Which people do you recommend if Glenn Greenwald does not meet your standards?
If you trust this person to tell you, and everybody else here, how to speak, then either your speech is worthless to you or this conversation is worthless to you.
Communities are not owned by moderators. They are built by those that participate. The primary fallacy I see is the idea that anyone can start a different community and that size and momentum are meaningless. That is simply not the case.
An authoritarian or very active mod, in any community with public participation is actively abusing those users when they act in opposition to the interests of the community. A visible mod is a bad mod. The job of mod is as a janitor acting in the interests of the community. If you care about authority or steering, you shouldn't be a mod or admin.
Nothing about being a mod is hard. You don't need to read every post or comment. All you do is setup the basic guidelines and trust the community to vote and flag bad stuff. The community will always flag the bad stuff. The only part that really matters is that you set yourself aside and really look into any flagged issue while giving the benefit of the doubt in absolutely every possible way one can imagine while never allowing bigotry type abuse. This is how to be a good mod, to be an invisible mod. The job is only to herd bad bots and sort the flags from others.
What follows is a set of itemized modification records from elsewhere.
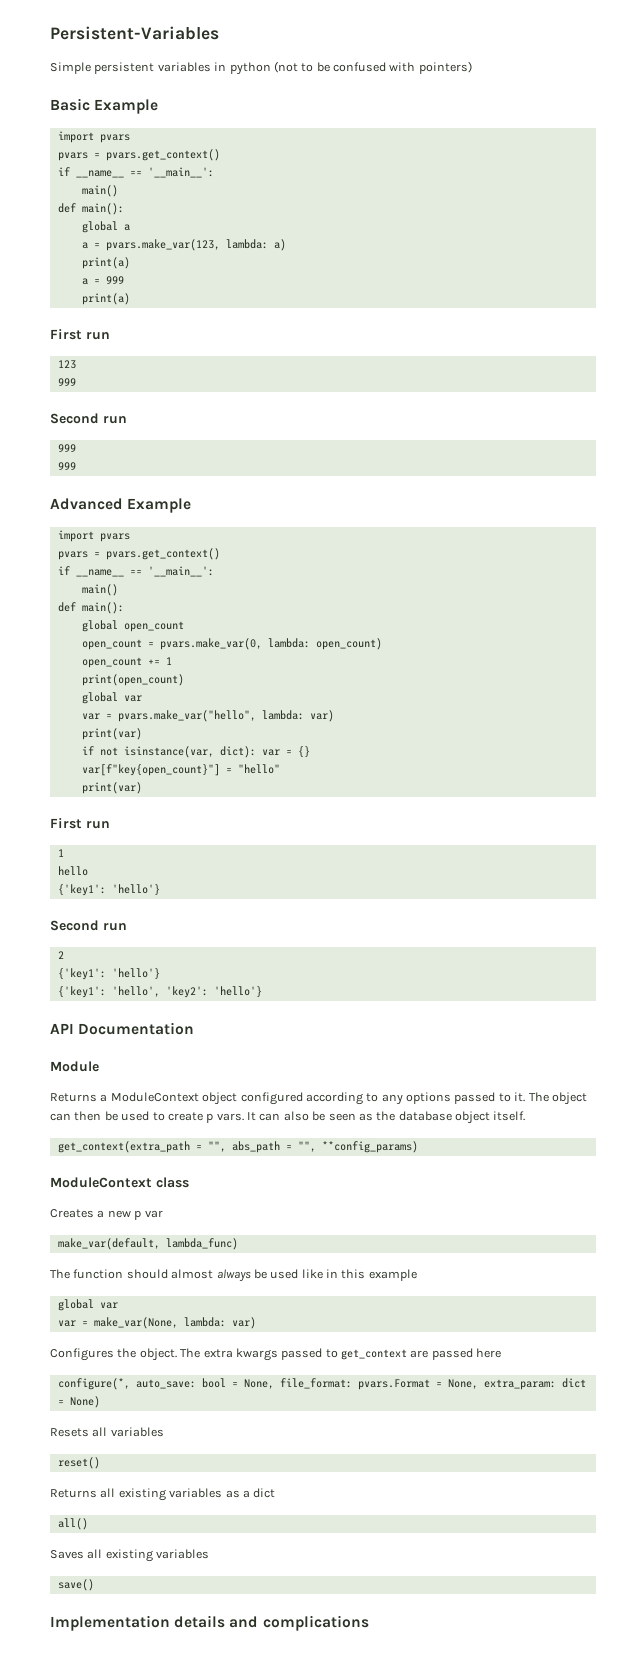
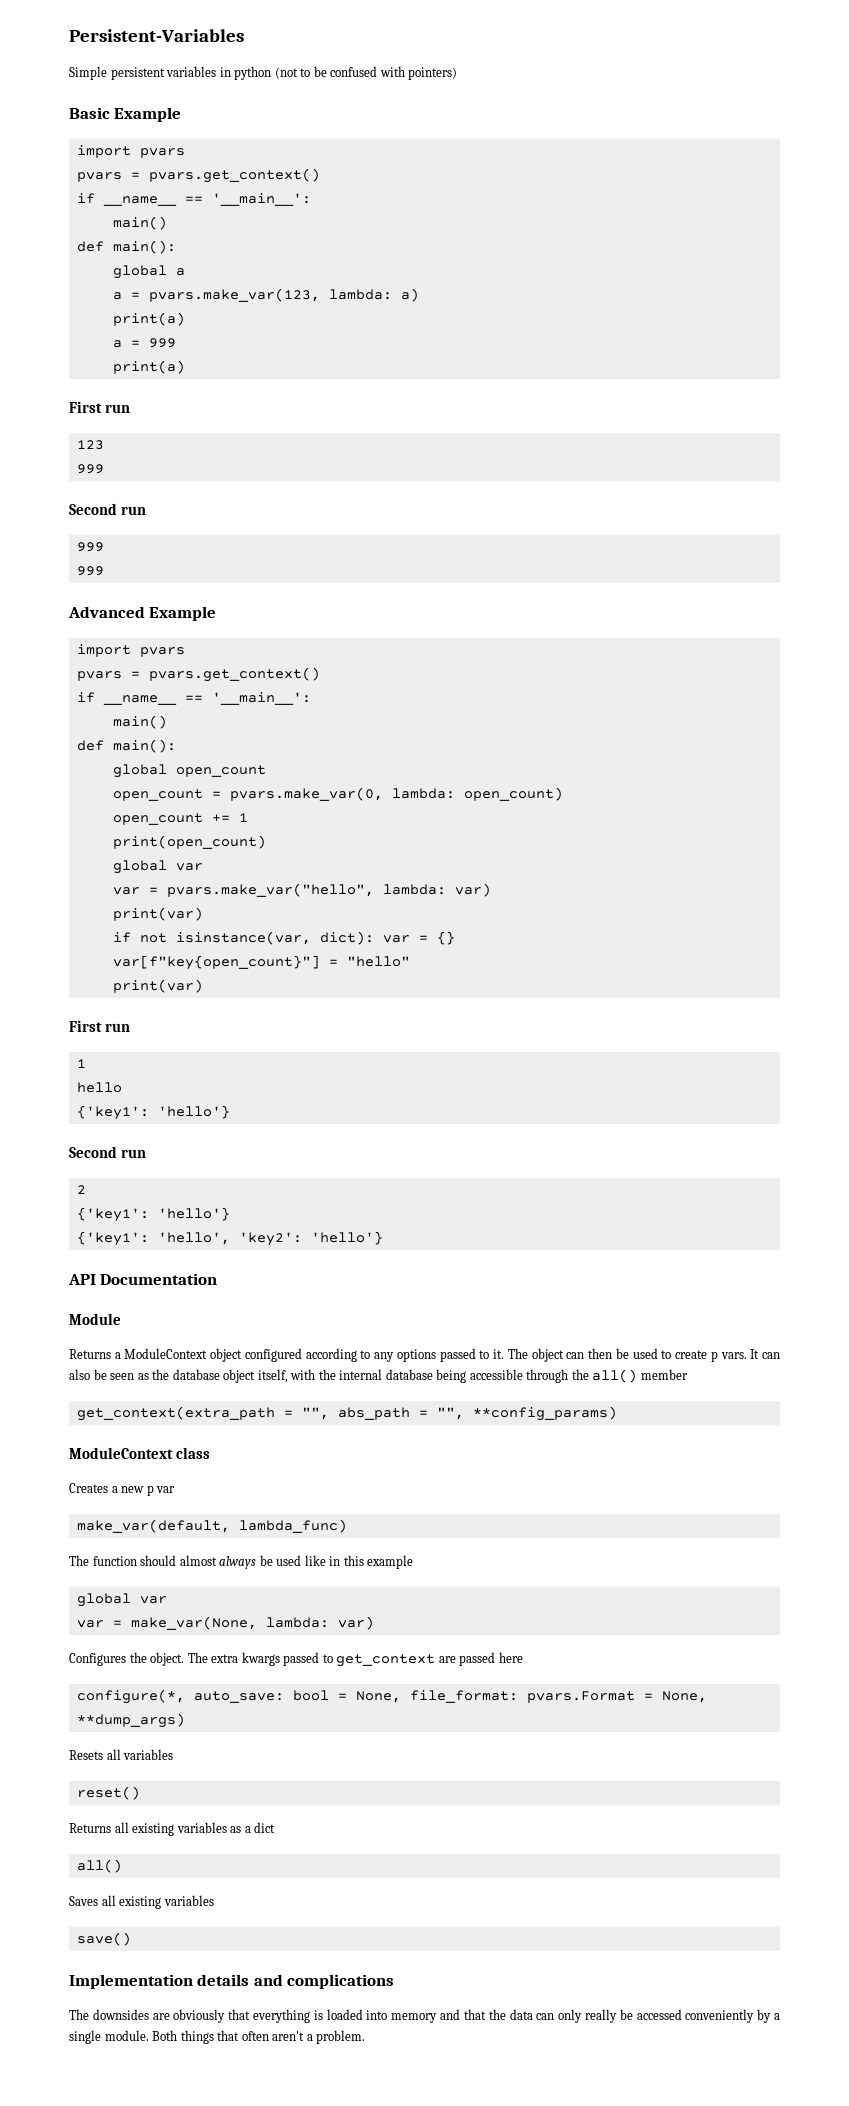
- It can also be seen as the database object itself.
+ It can also be seen as the database object itself, with the internal database being accessible through the all() member
- configure(*, auto_save: bool = None, file_format: pvars.Format = None, extra_param: dict = None)
+ configure(*, auto_save: bool = None, file_format: pvars.Format = None, **dump_args)
+ The downsides are obviously that everything is loaded into memory and that the data can only really be accessed conveniently by a single module. Both things that often aren't a problem.

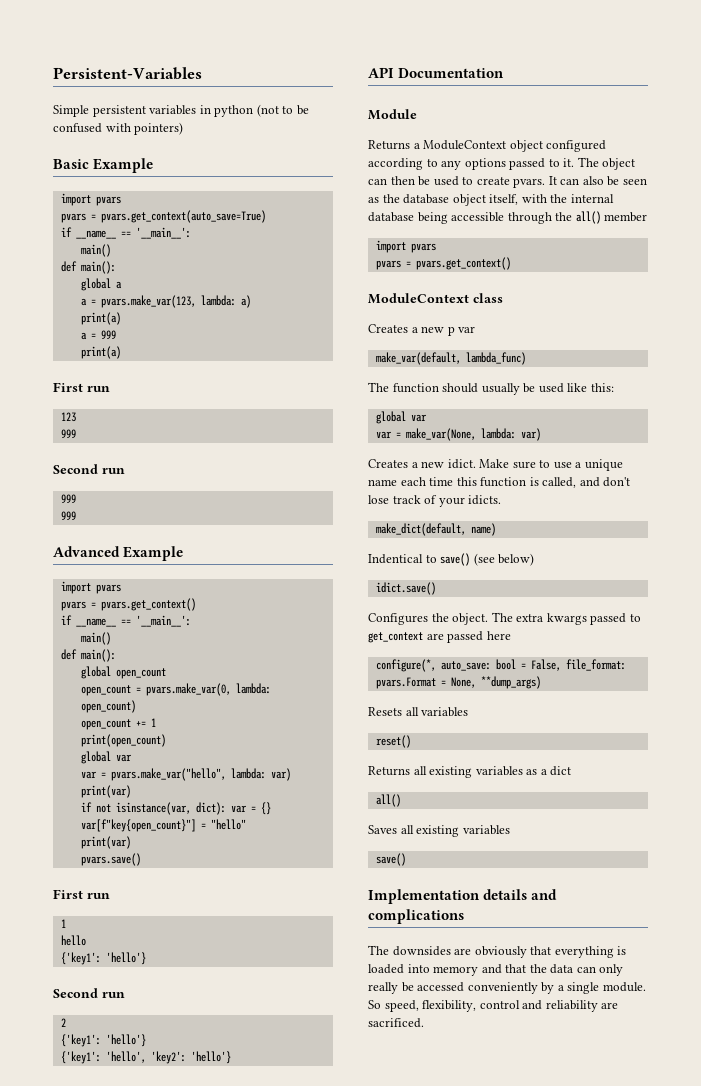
  Basic Example
  import pvars
- pvars = pvars.get_context()
+ pvars = pvars.get_context(auto_save=True)
+ pvars.save()
- The object can then be used to create p vars.
+ The object can then be used to create pvars.
  It can also be seen as the database object itself, with the internal database being accessible through the all() member
- get_context(extra_path = "", abs_path = "", **config_params)
+ import pvars
+ pvars = pvars.get_context()
- The function should almost always be used like in this example
+ The function should usually be used like this:
+ Creates a new idict. Make sure to use a unique name each time this function is called, and don't lose track of your idicts.
+ make_dict(default, name)
+ Indentical to save() (see below)
+ idict.save()
- configure(*, auto_save: bool = None, file_format: pvars.Format = None, **dump_args)
+ configure(*, auto_save: bool = False, file_format: pvars.Format = None, **dump_args)
- Both things that often aren't a problem.
+ So speed, flexibility, control and reliability are sacrificed.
Moderation plays a big part in shaping the community. Are community guidlines not set by the mods? If there are people participating not following the guidlines they get squelched because they weren't following the rules agreed to by everyone participating in that community.
Those were a lot of different points. I think they’re important and I respect your view.
I‘m not sure though if I see it exactly the same:
ownership
i think this assumes a lot. You could of course start more communities and I did so. But of course your goal can be different.
authority
I agree, authority should not be important.
modding is easy
I dont think that is the case. Modding - especially good modding - is very hard, as you mentioned yourself. A mod needs enough restraint to take their ego out of the equation and needs to see when the community rules get broken and act accordingly. A lot of bad mods are too eager or too lax with bigotry.
only flagged content needs looking at
It needs to be looked at first and the rest is optional, yes. But a mod should definitely trust their gut and be an active part in the community they mod. Ideally under a different name though so to divide between mod stuff and non.
I think it's ok to be somewhat active in my community that way people at least see that there's a mod present and didn't abandon the community. I haven't had to ban anyone yet, but I did give two people a gentle warning because they had started to get off topic and argue, which is outside the scope of the group.